PROBLEM DESCRIPTION:
For the entries that follow, state how many lines include the word "this", giving the number and nothing else.

[EXTRACTED DATA Boundary: Start]

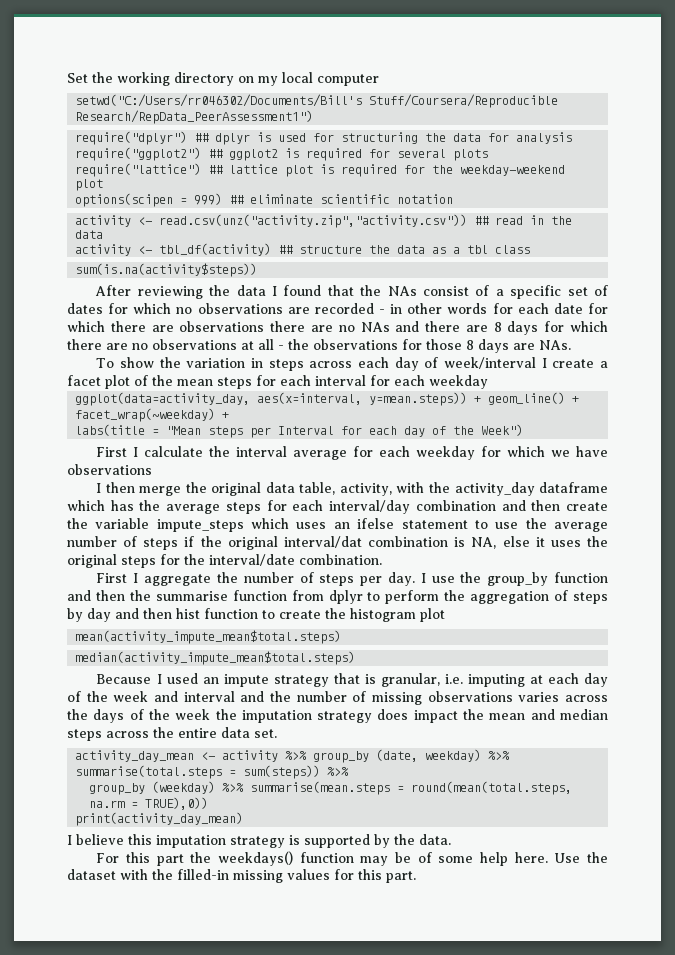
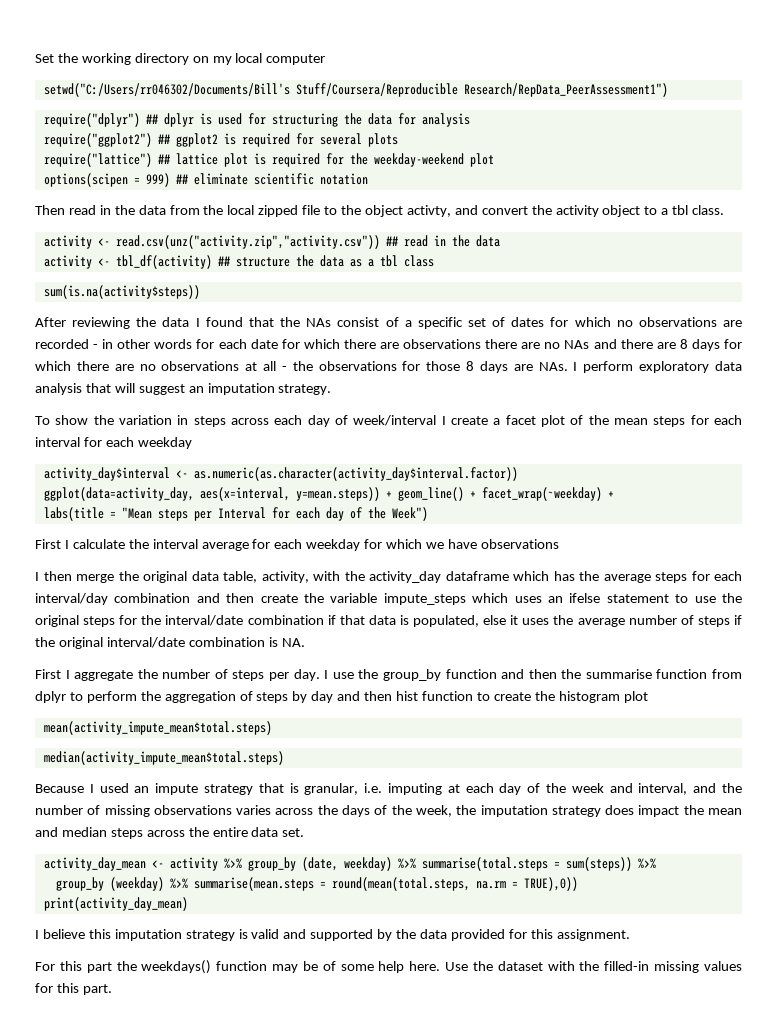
(454, 199) none -> [35,205,725,217] // Then read in the data from the local zipped file to the object activty, and convert the activity object to a tbl class.
(571, 345) none -> [573,361,743,373] [35,383,332,395] I perform exploratory data analysis that will suggest an imputation strategy.
(488, 382) none -> [43,467,518,481] // activity_day$interval <- as.numeric(as.character(activity_day$interval.factor))
(547, 523) none -> [35,615,574,627] original steps for the interval/date combination if that data is populated, else it uses the
[283,536,362,548] interval/dat -> [106,637,185,648] interval/date
[471,536,608,549] [67,554,382,568] NA, else it uses the original steps for the interval/date combination. -> [281,638,305,647] NA.
[183,691,235,702] interval -> [638,783,688,795] interval,
[175,709,211,720] week -> [415,805,452,817] week,
(300, 840) none -> [251,929,307,939] valid and
[419,834,451,845] data. -> [420,929,630,941] data provided for this assignment.

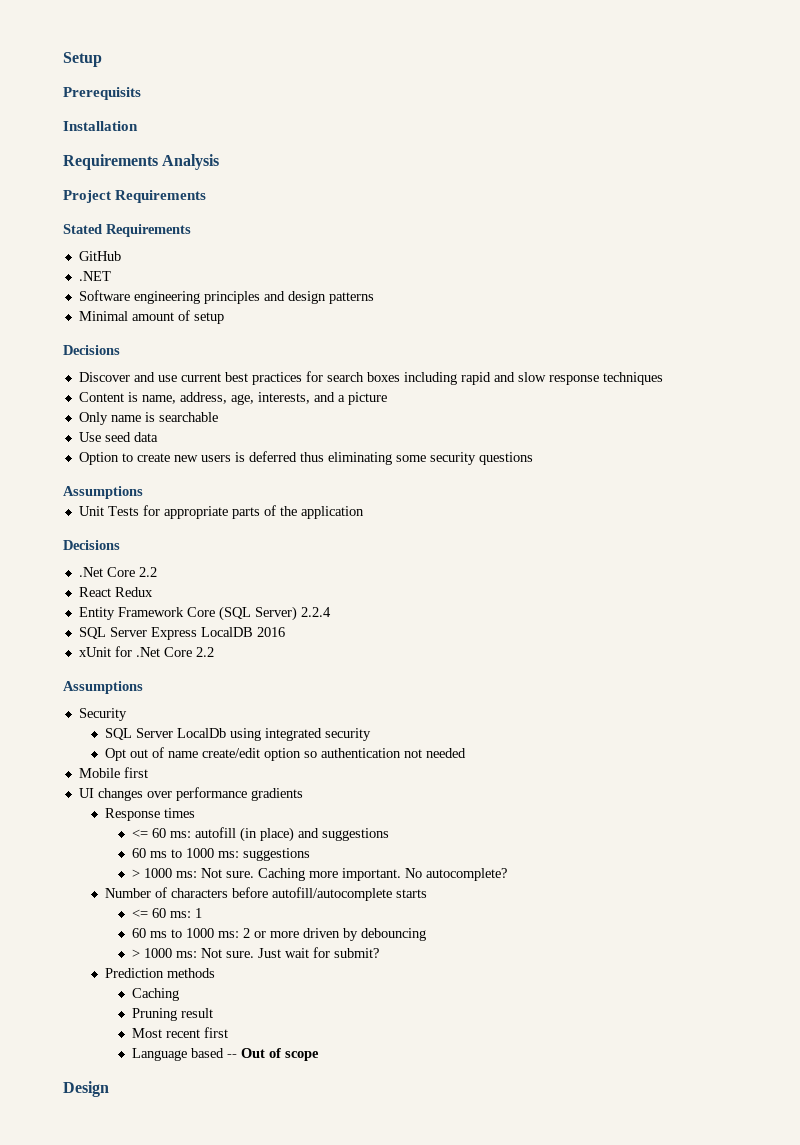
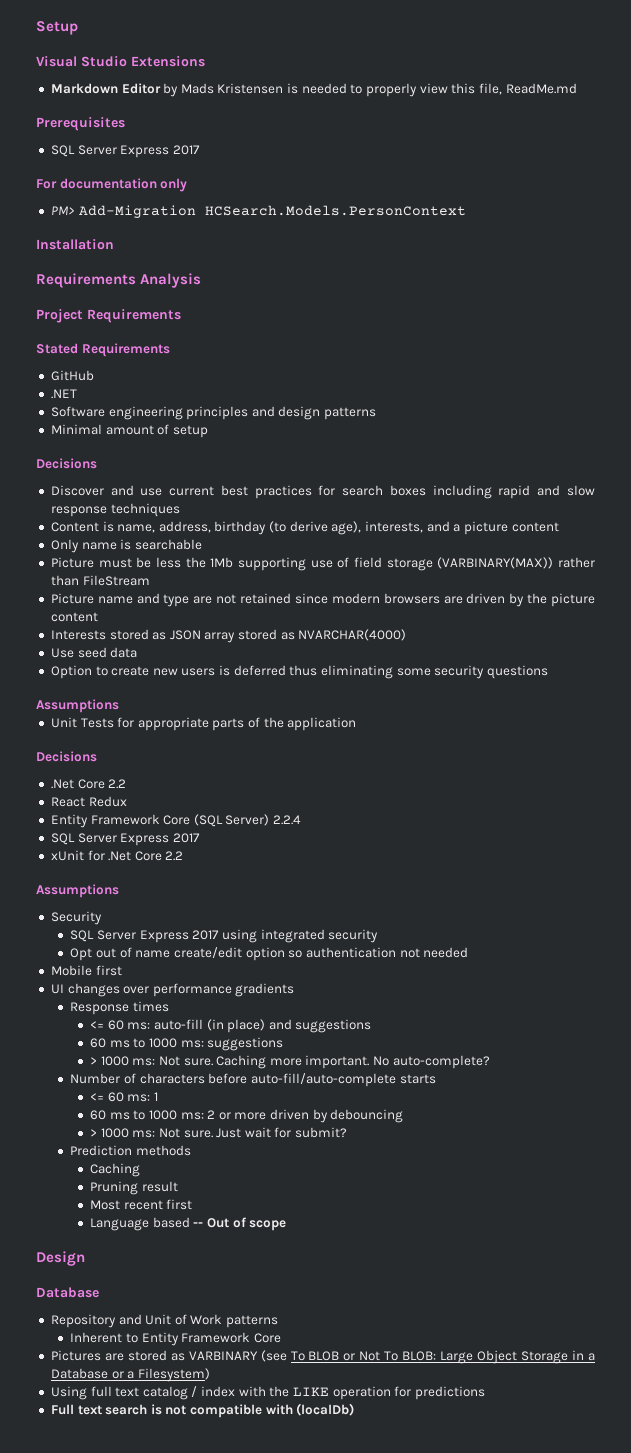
[63,87,141,100] Prerequisits -> [36,56,205,67] [50,83,577,97] [36,117,125,131] [50,145,200,158] [36,178,188,192] [50,205,466,218] Visual Studio Extensions // Markdown Editor by Mads Kristensen is needed to properly view this file, ReadMe.md // Prerequisites // SQL Server Express 2017 // For documentation only // PM> Add-Migration HCSearch.Models.PersonContext
[230,394,254,405] age, -> [214,521,362,535] birthday (to derive age),
(387, 398) none -> [511,522,559,532] content
(218, 417) none -> [50,557,596,571] [50,575,150,586] [50,593,595,607] [50,612,98,622] [50,629,407,643] // Picture must be less the 1Mb supporting use of field storage (VARBINARY(MAX)) rather than FileStream // Picture name and type are not retained since modern browsers are driven by the picture content // Interests stored as JSON array stored as NVARCHAR(4000)
[200,627,285,637] LocalDB 2016 -> [172,833,200,843] 2017
[177,728,227,738] LocalDb -> [139,930,220,943] Express 2017
[194,827,236,838] autofill -> [153,1019,203,1030] auto-fill
[425,868,507,881] autocomplete? -> [392,1055,490,1069] auto-complete?
[272,887,393,901] autofill/autocomplete -> [250,1073,396,1087] auto-fill/auto-complete
(109, 1089) none -> [36,1287,99,1298] [50,1314,279,1328] [70,1332,281,1346] [50,1350,595,1364] [50,1368,210,1382] [50,1386,485,1400] [50,1403,355,1418] // Database // Repository and Unit of Work patterns // Inherent to Entity Framework Core // Pictures are stored as VARBINARY (see To BLOB or Not To BLOB: Large Object Storage in a Database or a Filesystem) // Using full text catalog / index with the LIKE operation for predictions // Full text search is not compatible with (localDb)

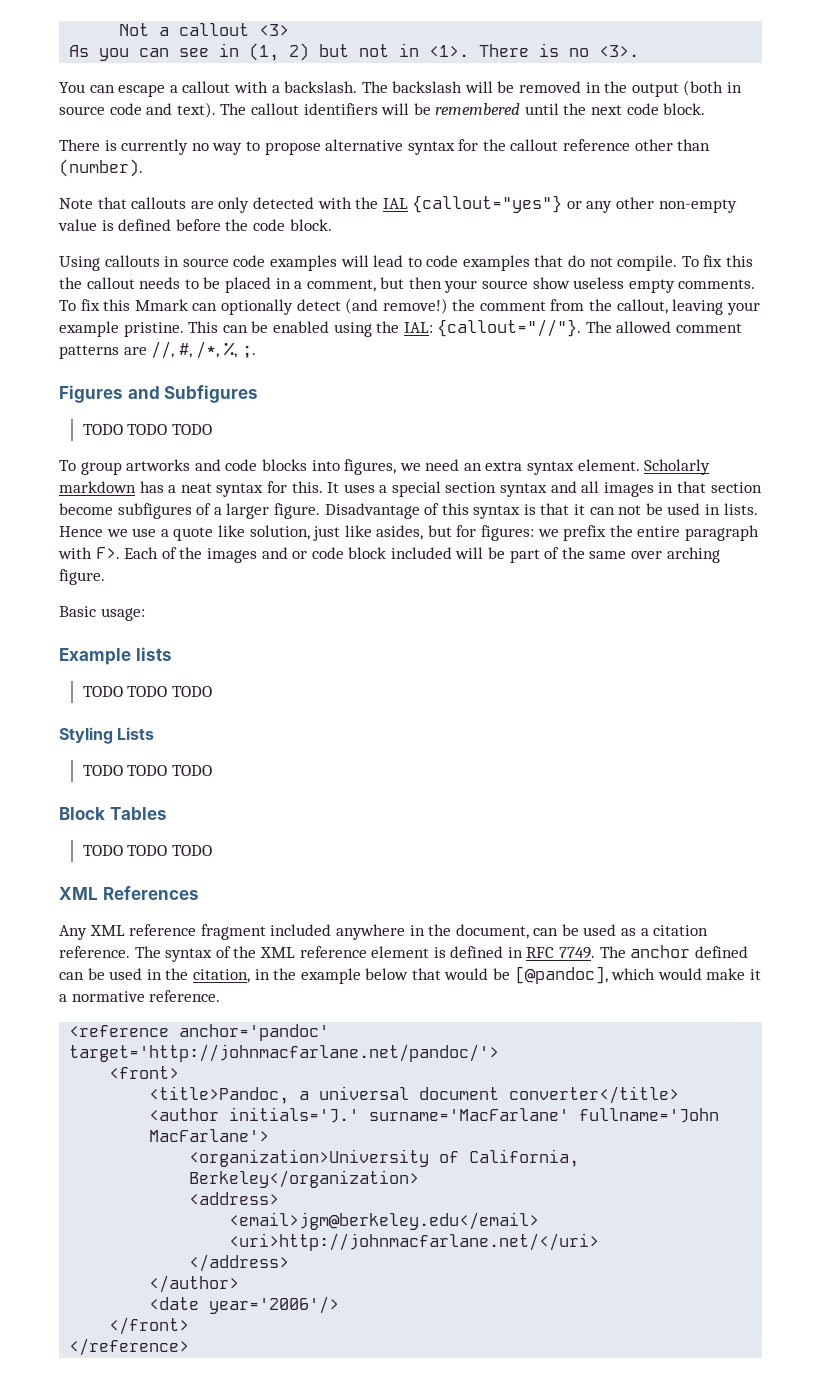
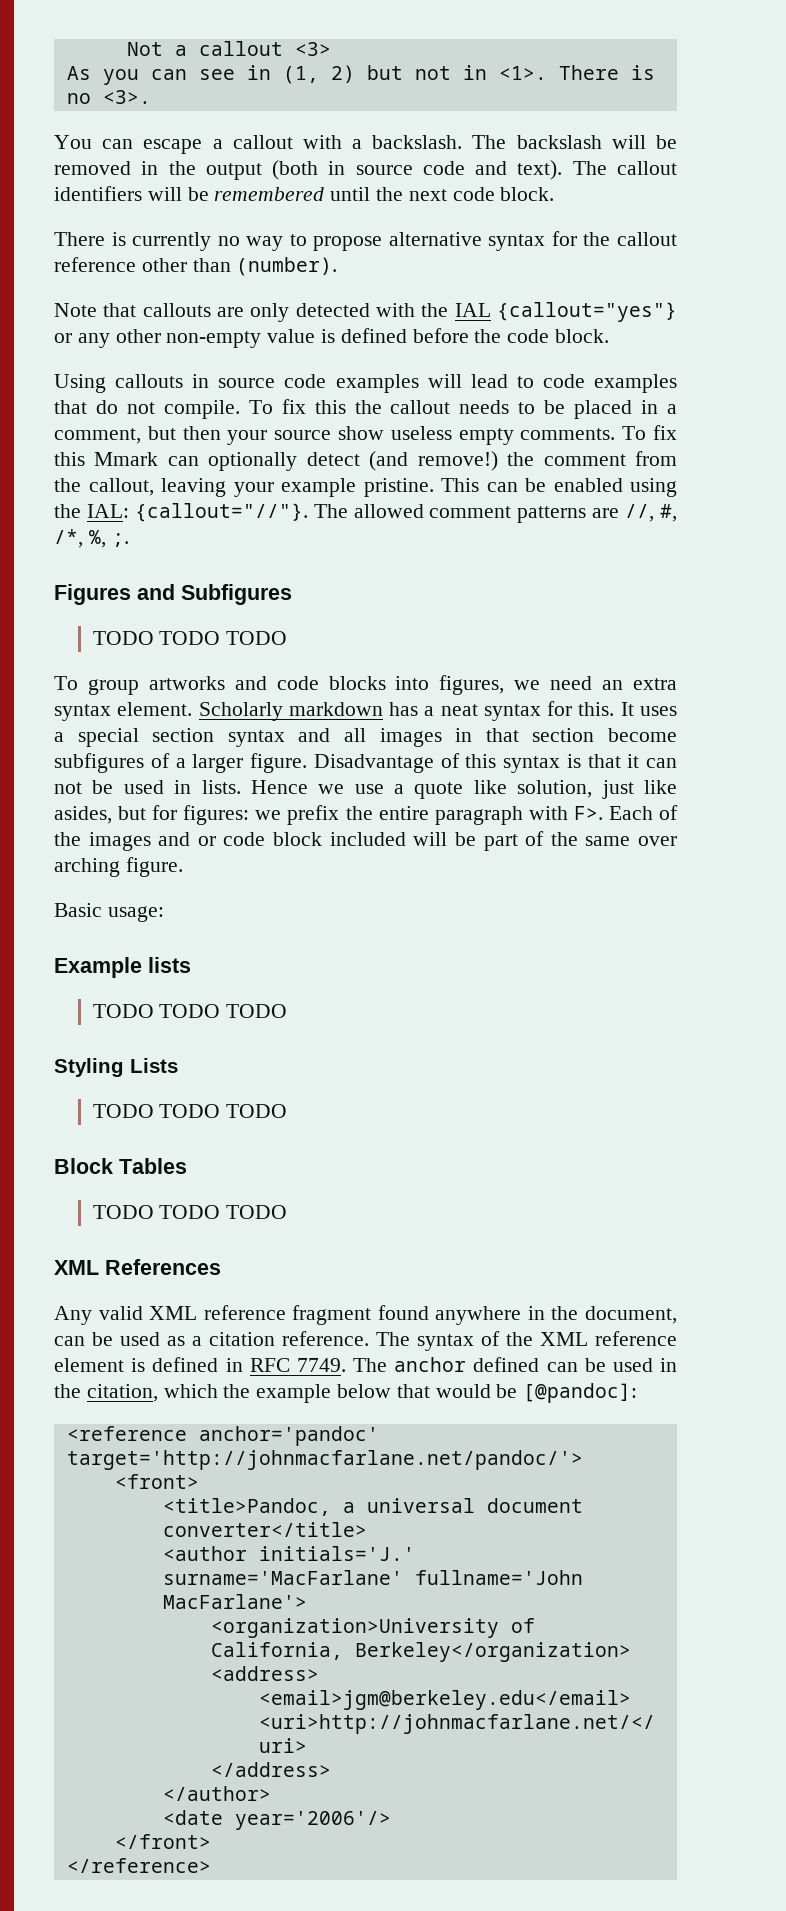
(87, 932) none -> [98,1306,143,1320] valid
[270,924,332,936] included -> [377,1305,429,1320] found
[254,969,270,980] in -> [163,1384,218,1398] which
[514,966,762,984] [59,990,221,1002] [@pandoc], which would make it a normative reference. -> [523,1383,638,1403] [@pandoc]:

[EXTRACTED DATA Boundary: End]

REPLY TO THE EXERCISE:
2